- _RECORDS FOR THIS EXERCISE_:

--*--

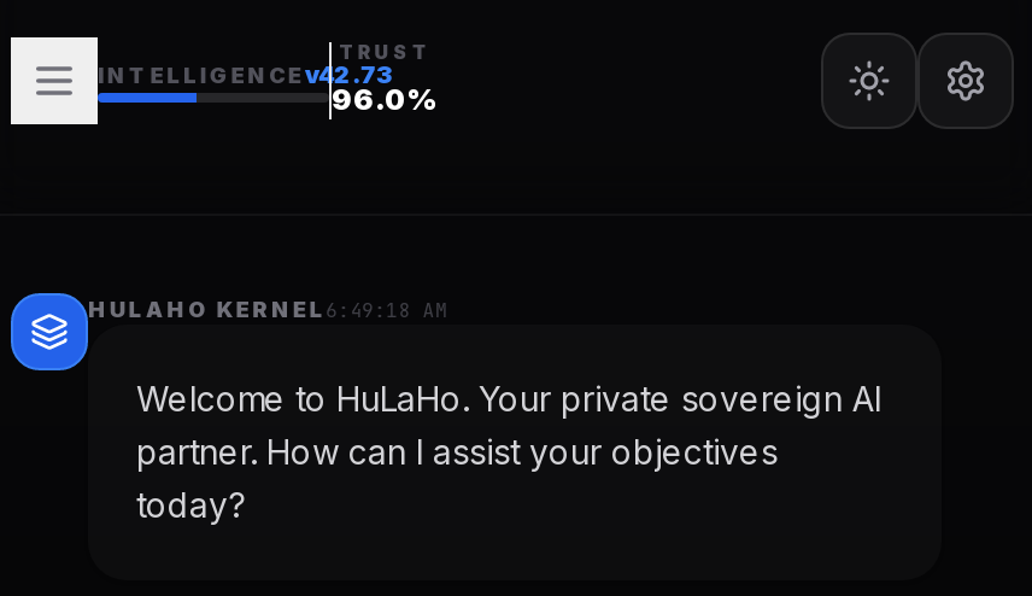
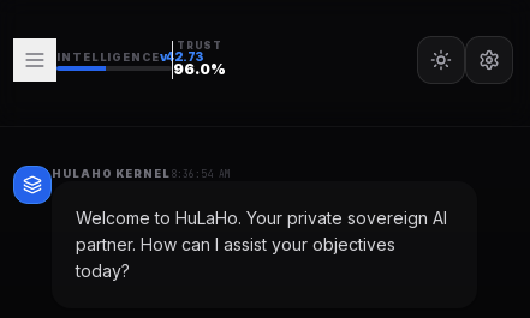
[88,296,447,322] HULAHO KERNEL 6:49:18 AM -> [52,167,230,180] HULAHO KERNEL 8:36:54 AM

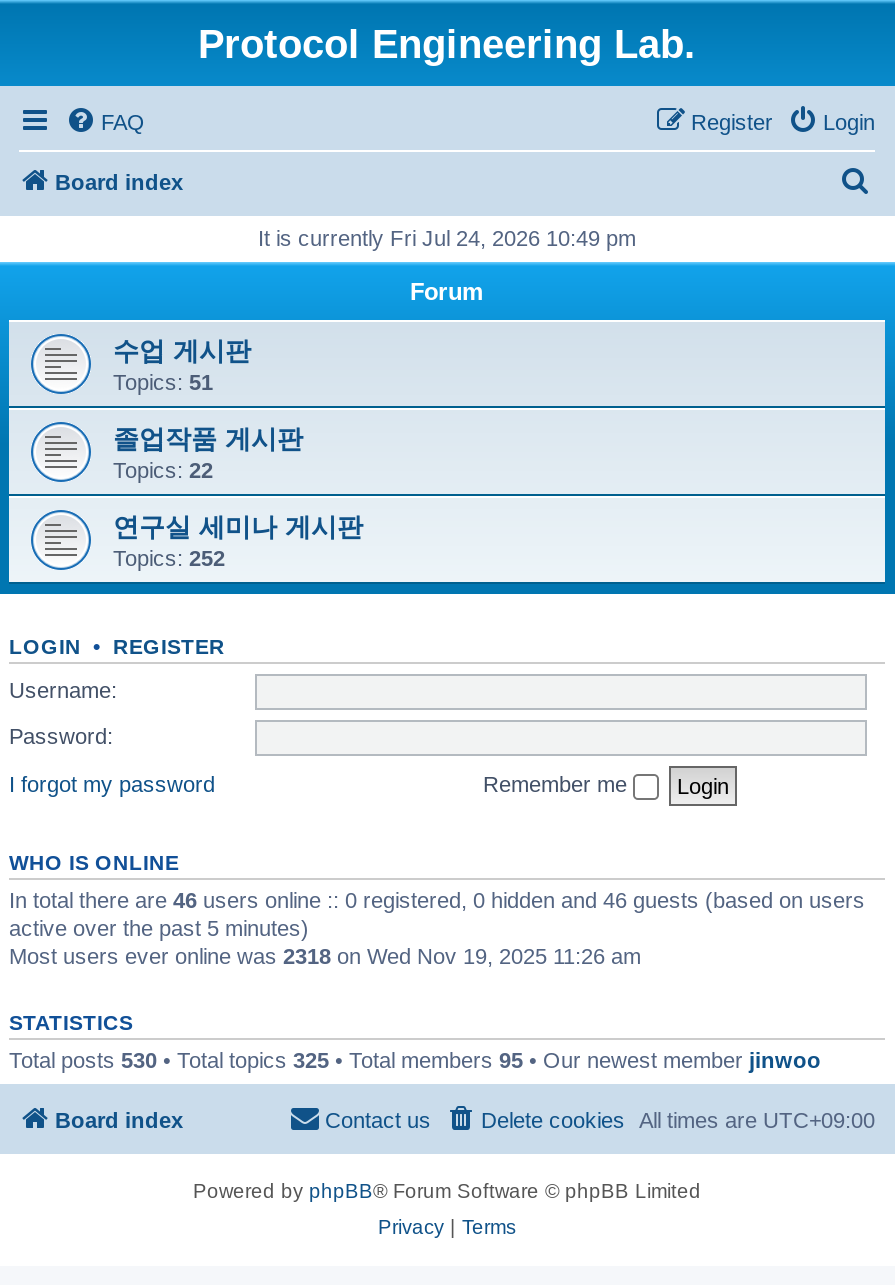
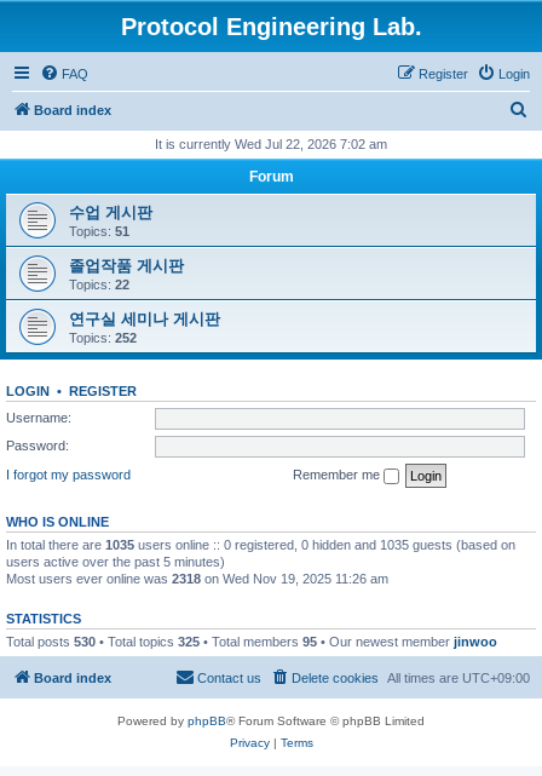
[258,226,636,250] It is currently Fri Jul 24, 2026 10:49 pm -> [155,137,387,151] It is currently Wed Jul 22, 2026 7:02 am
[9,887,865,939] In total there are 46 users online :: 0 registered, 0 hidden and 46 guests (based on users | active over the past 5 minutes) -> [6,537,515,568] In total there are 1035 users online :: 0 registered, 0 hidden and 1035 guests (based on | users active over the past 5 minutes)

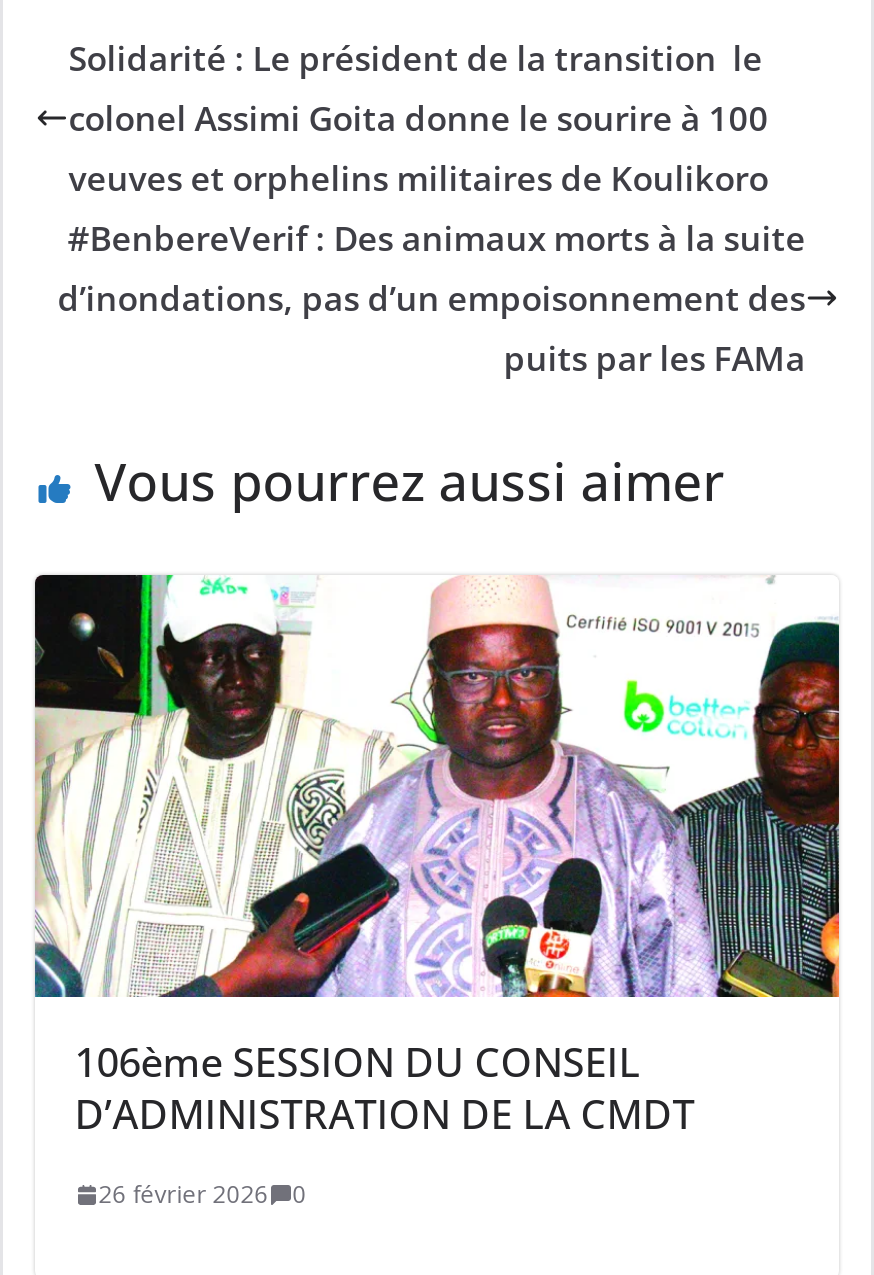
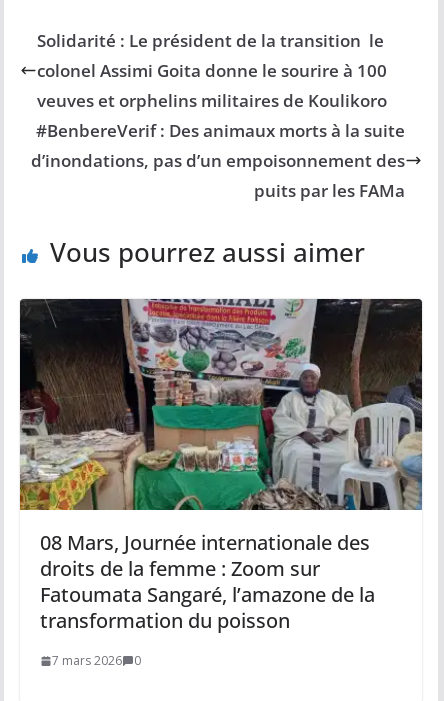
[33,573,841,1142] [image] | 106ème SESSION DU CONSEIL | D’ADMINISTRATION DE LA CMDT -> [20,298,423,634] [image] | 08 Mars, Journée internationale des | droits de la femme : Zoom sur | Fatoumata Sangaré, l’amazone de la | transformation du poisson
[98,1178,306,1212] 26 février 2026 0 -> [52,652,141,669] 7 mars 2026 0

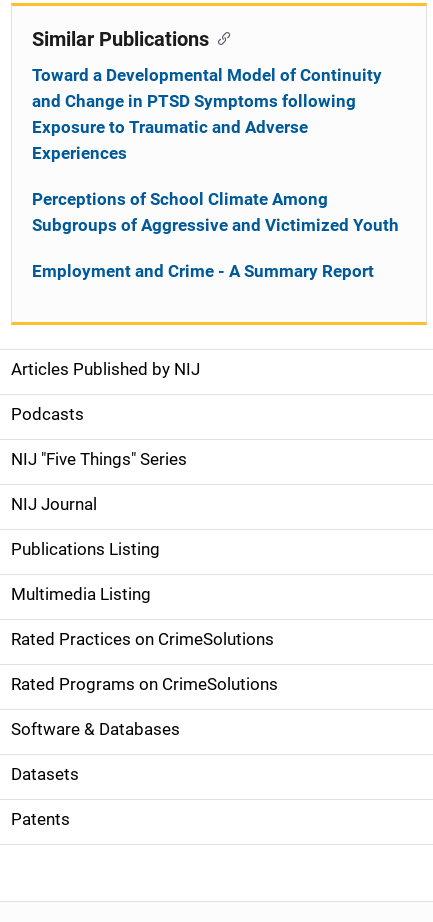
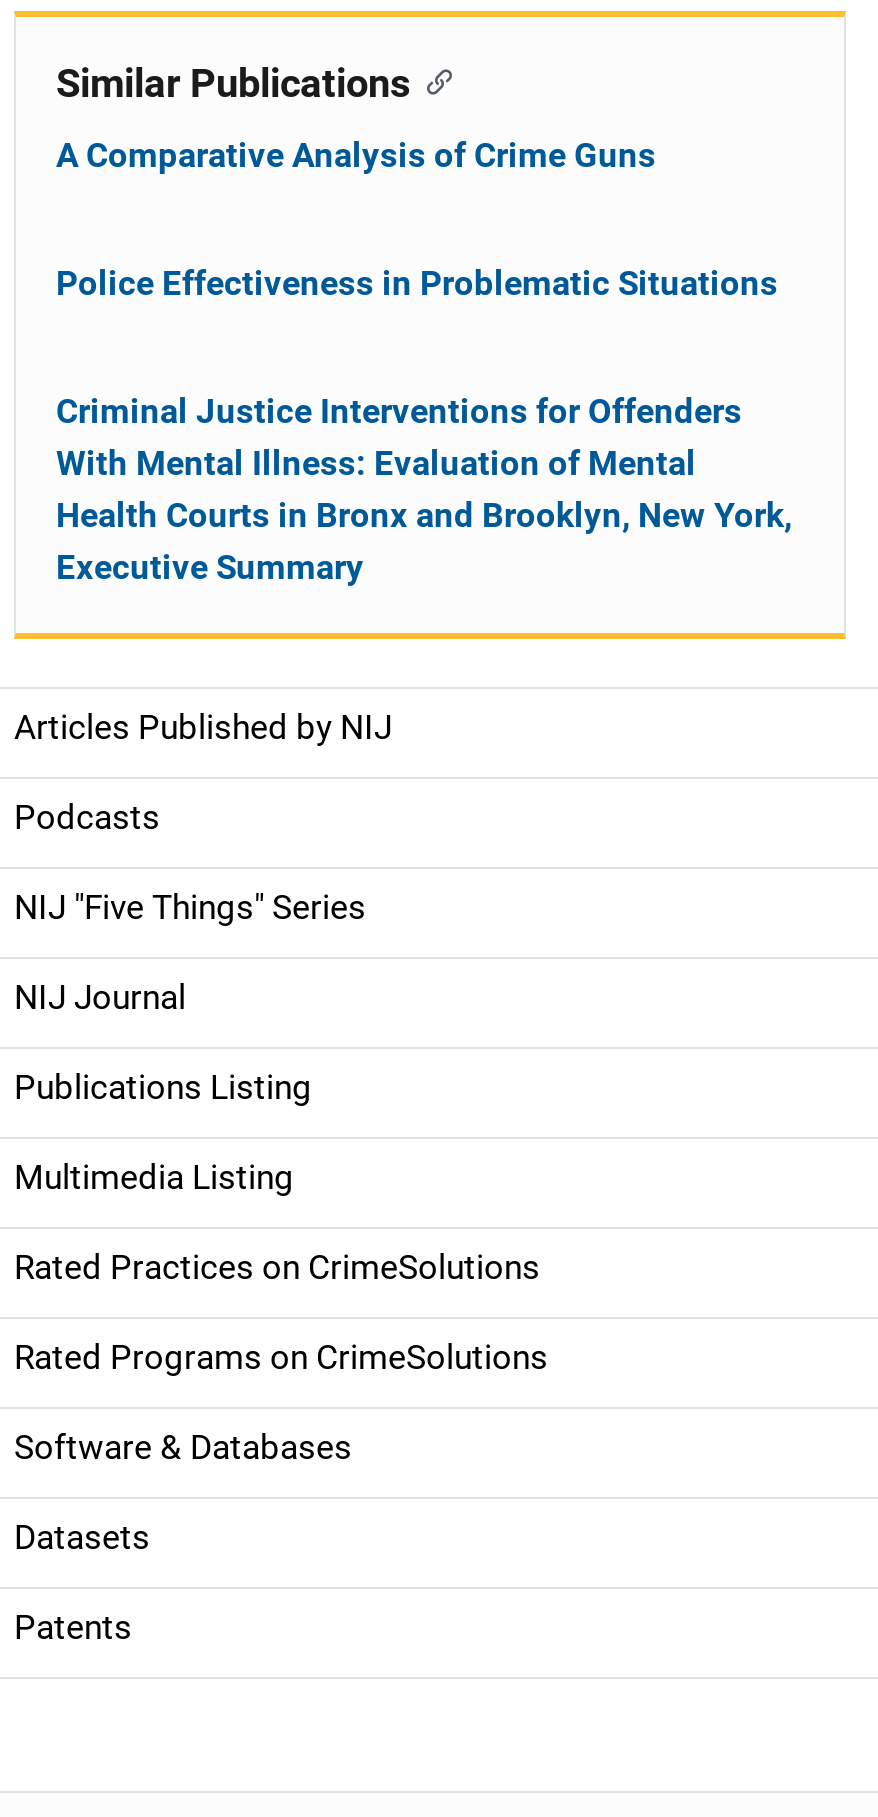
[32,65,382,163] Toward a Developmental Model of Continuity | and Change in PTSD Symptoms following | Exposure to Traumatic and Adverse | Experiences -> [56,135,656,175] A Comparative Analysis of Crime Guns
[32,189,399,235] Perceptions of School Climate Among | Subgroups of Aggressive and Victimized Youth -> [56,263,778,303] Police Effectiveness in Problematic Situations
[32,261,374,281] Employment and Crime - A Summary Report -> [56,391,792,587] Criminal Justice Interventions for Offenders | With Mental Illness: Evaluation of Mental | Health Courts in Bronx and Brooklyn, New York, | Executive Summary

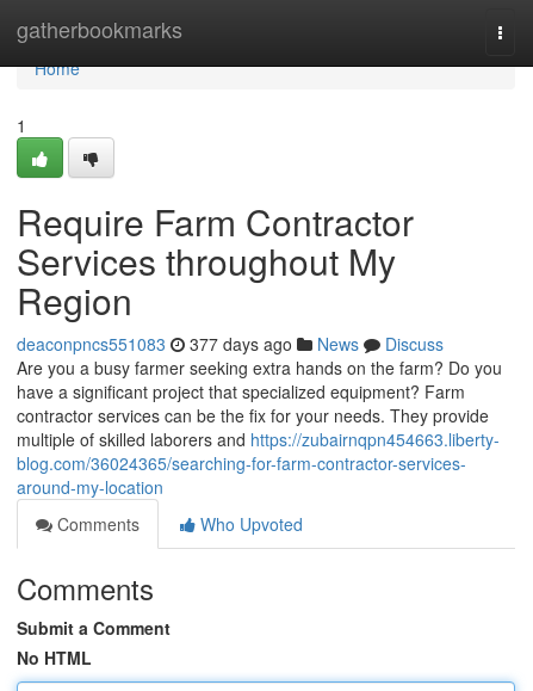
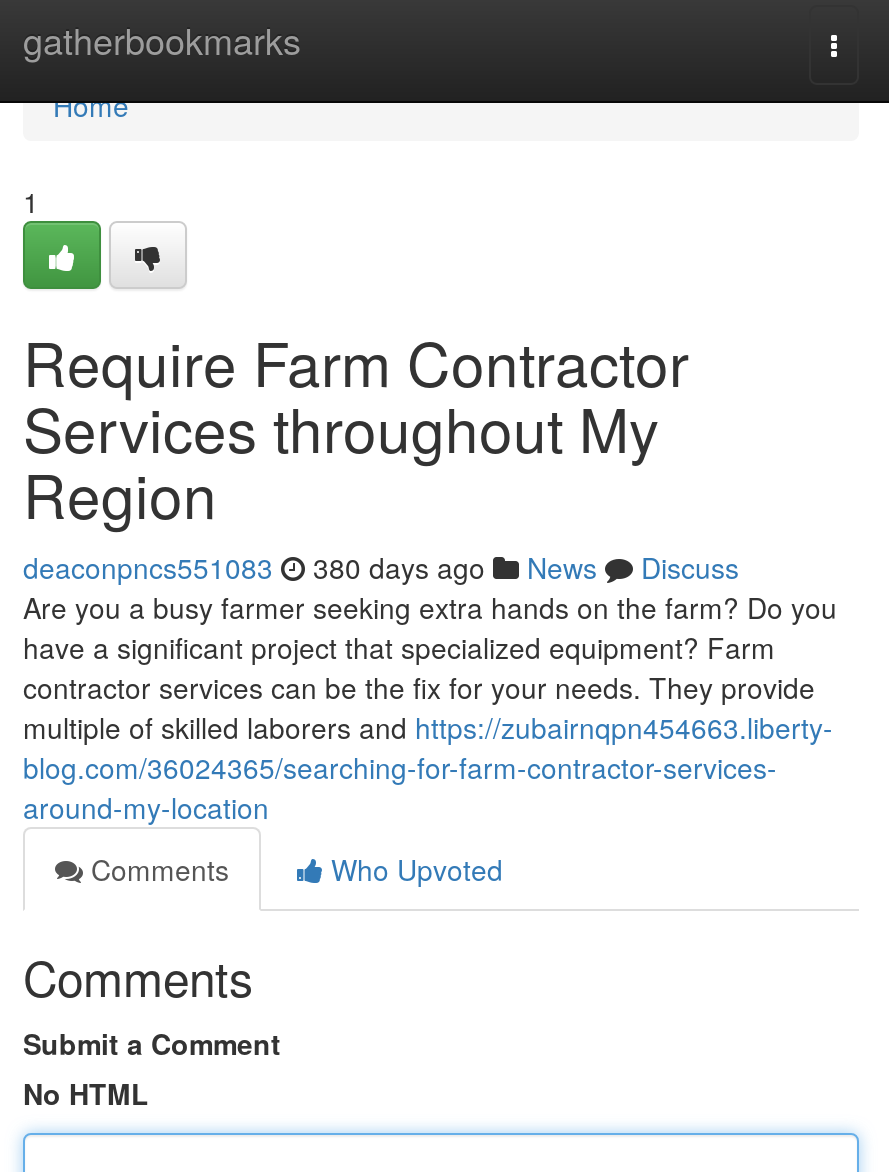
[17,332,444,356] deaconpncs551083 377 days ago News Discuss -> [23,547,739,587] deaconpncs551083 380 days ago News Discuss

--*--

- _PROBLEM TO WORK ON_:
Exactly as written, restate the listing above with its pictures omitted.

- _RESPONSE AREA_:
[88,296,447,322] HULAHO KERNEL 6:49:18 AM -> [52,167,230,180] HULAHO KERNEL 8:36:54 AM

[258,226,636,250] It is currently Fri Jul 24, 2026 10:49 pm -> [155,137,387,151] It is currently Wed Jul 22, 2026 7:02 am
[9,887,865,939] In total there are 46 users online :: 0 registered, 0 hidden and 46 guests (based on users | active over the past 5 minutes) -> [6,537,515,568] In total there are 1035 users online :: 0 registered, 0 hidden and 1035 guests (based on | users active over the past 5 minutes)

[33,573,841,1142] [image] | 106ème SESSION DU CONSEIL | D’ADMINISTRATION DE LA CMDT -> [20,298,423,634] [image] | 08 Mars, Journée internationale des | droits de la femme : Zoom sur | Fatoumata Sangaré, l’amazone de la | transformation du poisson
[98,1178,306,1212] 26 février 2026 0 -> [52,652,141,669] 7 mars 2026 0

[32,65,382,163] Toward a Developmental Model of Continuity | and Change in PTSD Symptoms following | Exposure to Traumatic and Adverse | Experiences -> [56,135,656,175] A Comparative Analysis of Crime Guns
[32,189,399,235] Perceptions of School Climate Among | Subgroups of Aggressive and Victimized Youth -> [56,263,778,303] Police Effectiveness in Problematic Situations
[32,261,374,281] Employment and Crime - A Summary Report -> [56,391,792,587] Criminal Justice Interventions for Offenders | With Mental Illness: Evaluation of Mental | Health Courts in Bronx and Brooklyn, New York, | Executive Summary

[17,332,444,356] deaconpncs551083 377 days ago News Discuss -> [23,547,739,587] deaconpncs551083 380 days ago News Discuss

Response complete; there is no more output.